Reproduce word for word the lines between those holding "(805, 769) none -> (199, 1005) //" and "[751,813,890,826] [656,837,846,853] [656,862,747,878]", inclusive, and nothing else from the data below.

**TASK INPUT**:
▬▬▬▬▬▬

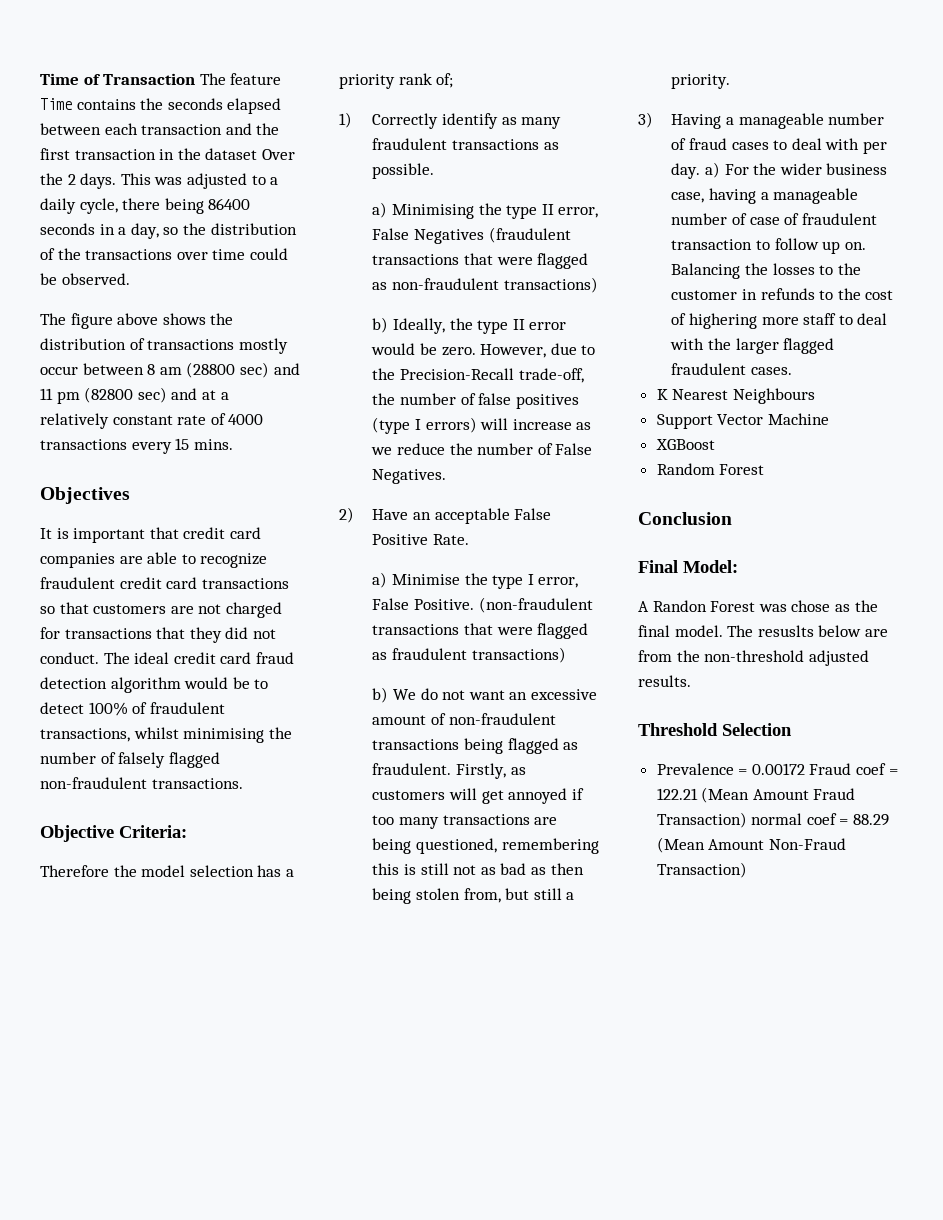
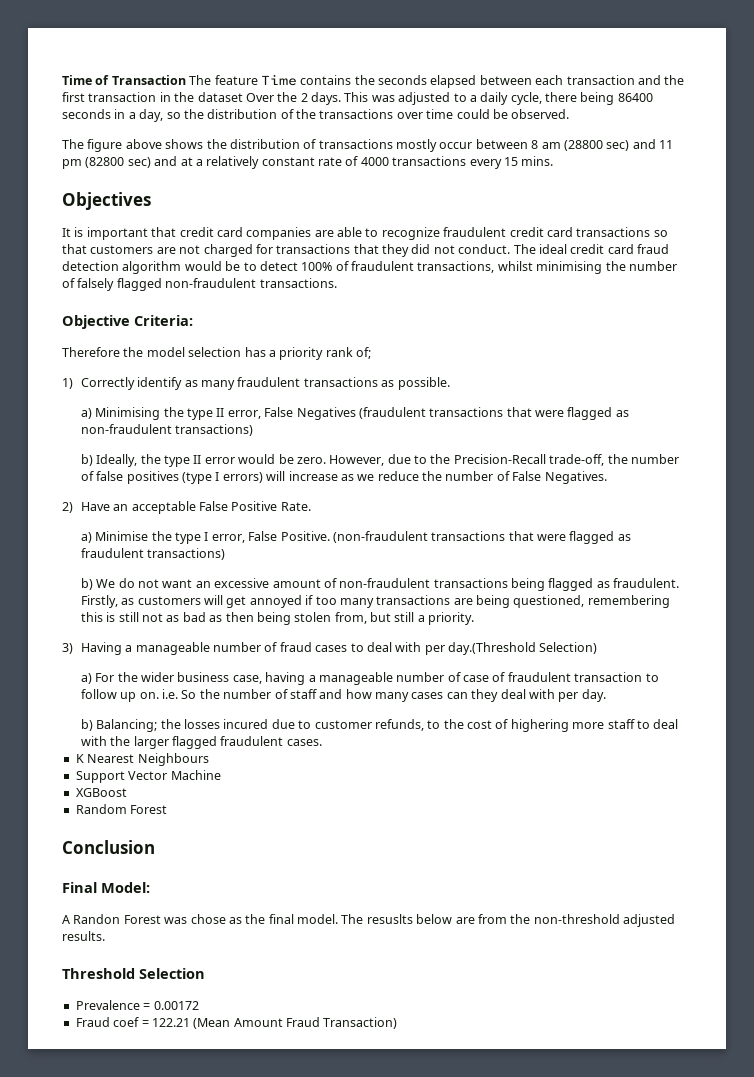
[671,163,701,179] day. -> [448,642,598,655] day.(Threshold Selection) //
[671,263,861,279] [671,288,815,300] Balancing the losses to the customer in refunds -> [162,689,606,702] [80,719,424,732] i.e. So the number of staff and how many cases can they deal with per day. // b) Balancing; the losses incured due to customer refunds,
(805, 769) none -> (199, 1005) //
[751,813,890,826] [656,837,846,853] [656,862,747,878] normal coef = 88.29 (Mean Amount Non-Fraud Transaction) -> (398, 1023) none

▬▬▬▬▬▬

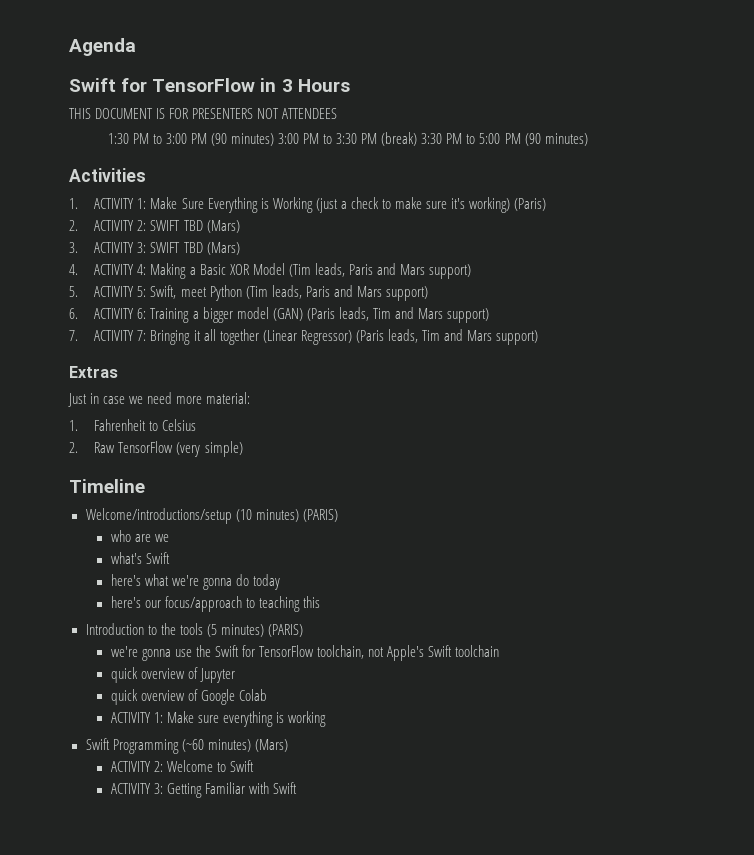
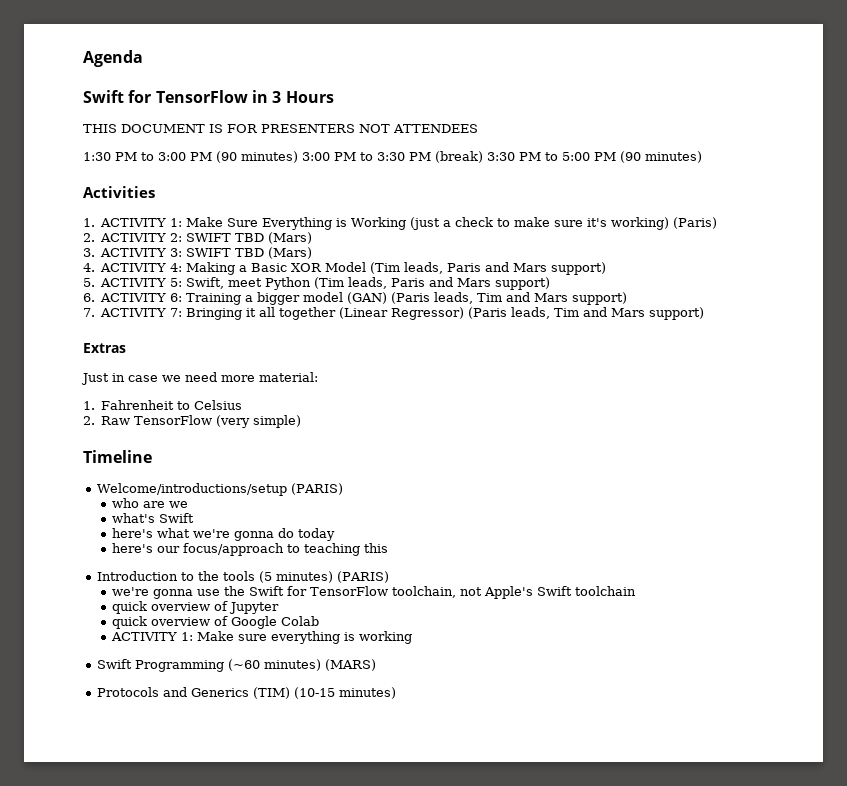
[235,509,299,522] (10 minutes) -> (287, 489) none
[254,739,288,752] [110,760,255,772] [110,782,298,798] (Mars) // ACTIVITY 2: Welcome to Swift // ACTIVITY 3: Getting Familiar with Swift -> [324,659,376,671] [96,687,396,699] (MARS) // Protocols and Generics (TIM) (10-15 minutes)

▬▬▬▬▬▬

**TASK OUTPUT**:
(805, 769) none -> (199, 1005) //
[751,813,890,826] [656,837,846,853] [656,862,747,878] normal coef = 88.29 (Mean Amount Non-Fraud Transaction) -> (398, 1023) none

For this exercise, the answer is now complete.